■ Data for this exercise:
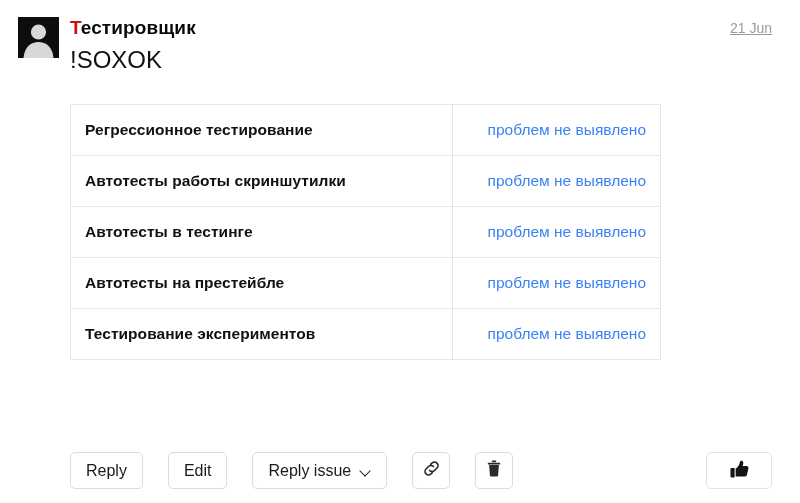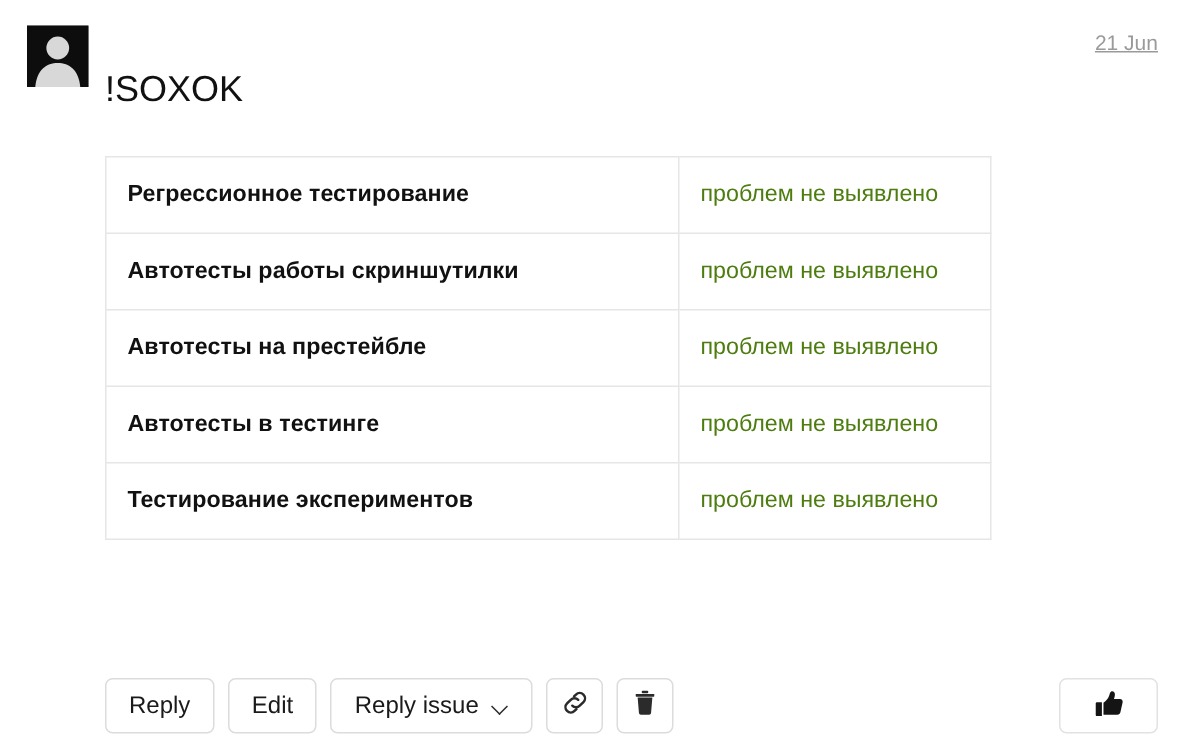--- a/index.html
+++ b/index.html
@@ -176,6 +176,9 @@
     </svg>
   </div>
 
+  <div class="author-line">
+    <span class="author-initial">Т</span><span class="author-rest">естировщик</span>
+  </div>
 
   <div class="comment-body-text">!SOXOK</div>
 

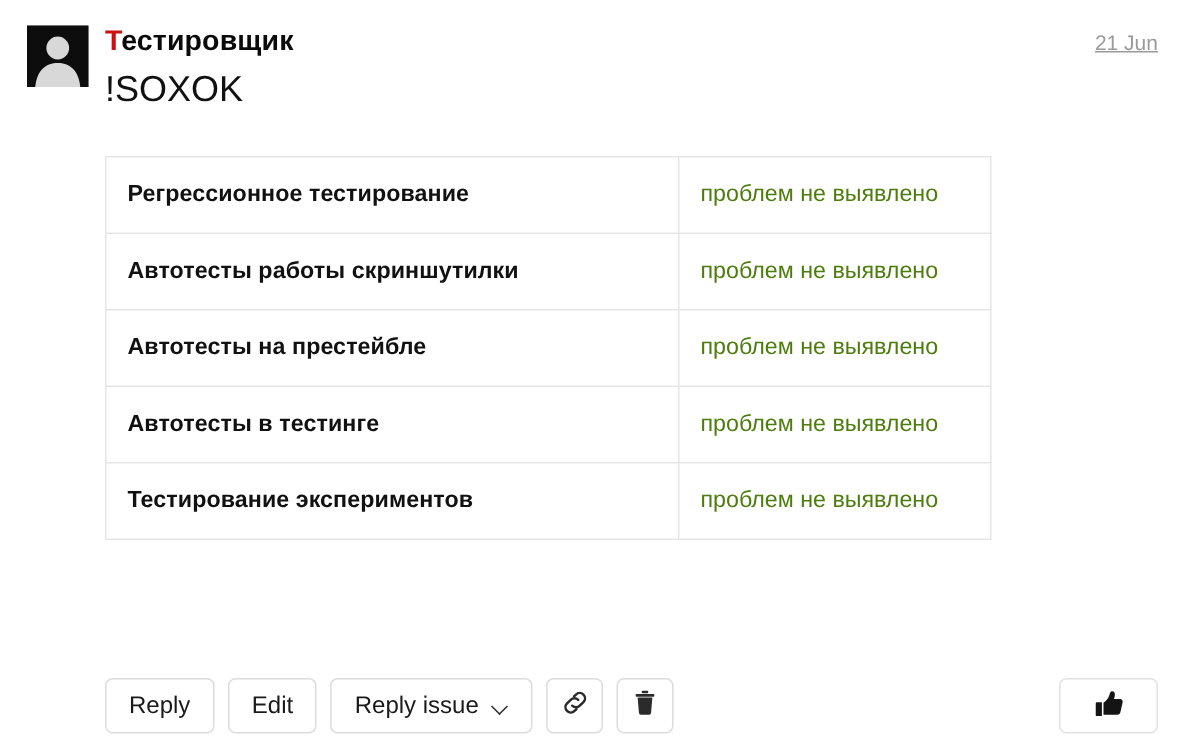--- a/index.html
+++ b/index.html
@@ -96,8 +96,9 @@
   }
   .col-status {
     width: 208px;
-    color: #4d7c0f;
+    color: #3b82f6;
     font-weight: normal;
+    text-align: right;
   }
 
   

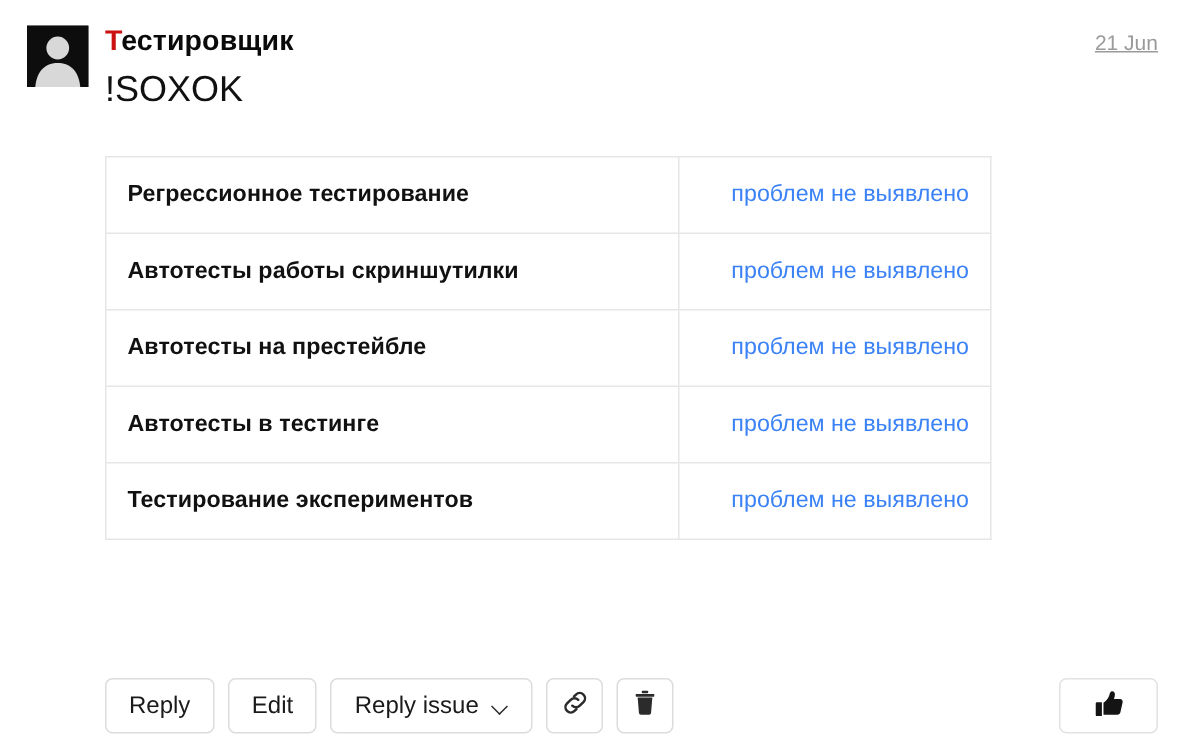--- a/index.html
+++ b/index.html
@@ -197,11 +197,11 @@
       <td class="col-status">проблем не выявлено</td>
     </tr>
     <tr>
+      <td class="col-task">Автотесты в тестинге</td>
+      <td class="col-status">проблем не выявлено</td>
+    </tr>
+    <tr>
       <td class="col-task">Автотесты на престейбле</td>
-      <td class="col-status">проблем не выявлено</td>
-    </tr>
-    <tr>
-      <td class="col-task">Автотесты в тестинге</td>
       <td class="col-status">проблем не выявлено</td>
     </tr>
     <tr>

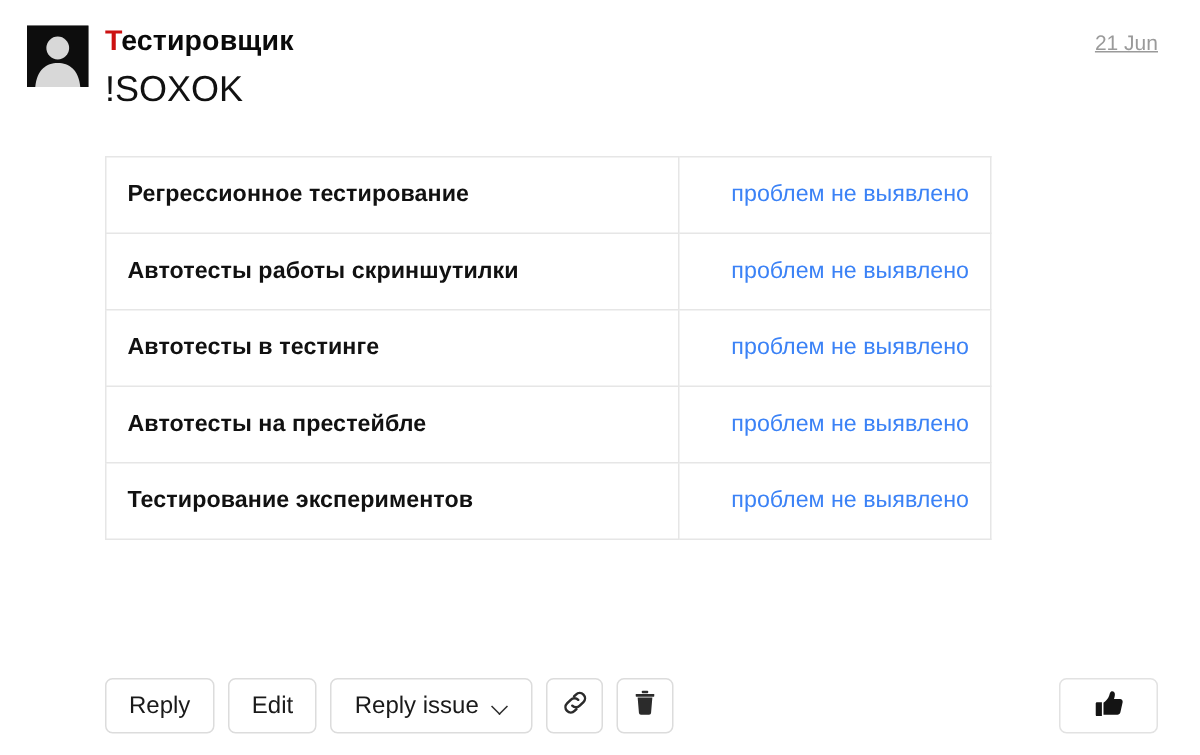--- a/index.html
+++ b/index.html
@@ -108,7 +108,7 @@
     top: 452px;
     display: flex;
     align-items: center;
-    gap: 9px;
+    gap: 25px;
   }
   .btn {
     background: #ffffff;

■ Exercise details:
All of the material above must be given again verbatim, except for the pictures.

■ Final answer:
--- a/index.html
+++ b/index.html
@@ -176,6 +176,9 @@
     </svg>
   </div>
 
+  <div class="author-line">
+    <span class="author-initial">Т</span><span class="author-rest">естировщик</span>
+  </div>
 
   <div class="comment-body-text">!SOXOK</div>
 

--- a/index.html
+++ b/index.html
@@ -96,8 +96,9 @@
   }
   .col-status {
     width: 208px;
-    color: #4d7c0f;
+    color: #3b82f6;
     font-weight: normal;
+    text-align: right;
   }
 
   

--- a/index.html
+++ b/index.html
@@ -197,11 +197,11 @@
       <td class="col-status">проблем не выявлено</td>
     </tr>
     <tr>
+      <td class="col-task">Автотесты в тестинге</td>
+      <td class="col-status">проблем не выявлено</td>
+    </tr>
+    <tr>
       <td class="col-task">Автотесты на престейбле</td>
-      <td class="col-status">проблем не выявлено</td>
-    </tr>
-    <tr>
-      <td class="col-task">Автотесты в тестинге</td>
       <td class="col-status">проблем не выявлено</td>
     </tr>
     <tr>

--- a/index.html
+++ b/index.html
@@ -108,7 +108,7 @@
     top: 452px;
     display: flex;
     align-items: center;
-    gap: 9px;
+    gap: 25px;
   }
   .btn {
     background: #ffffff;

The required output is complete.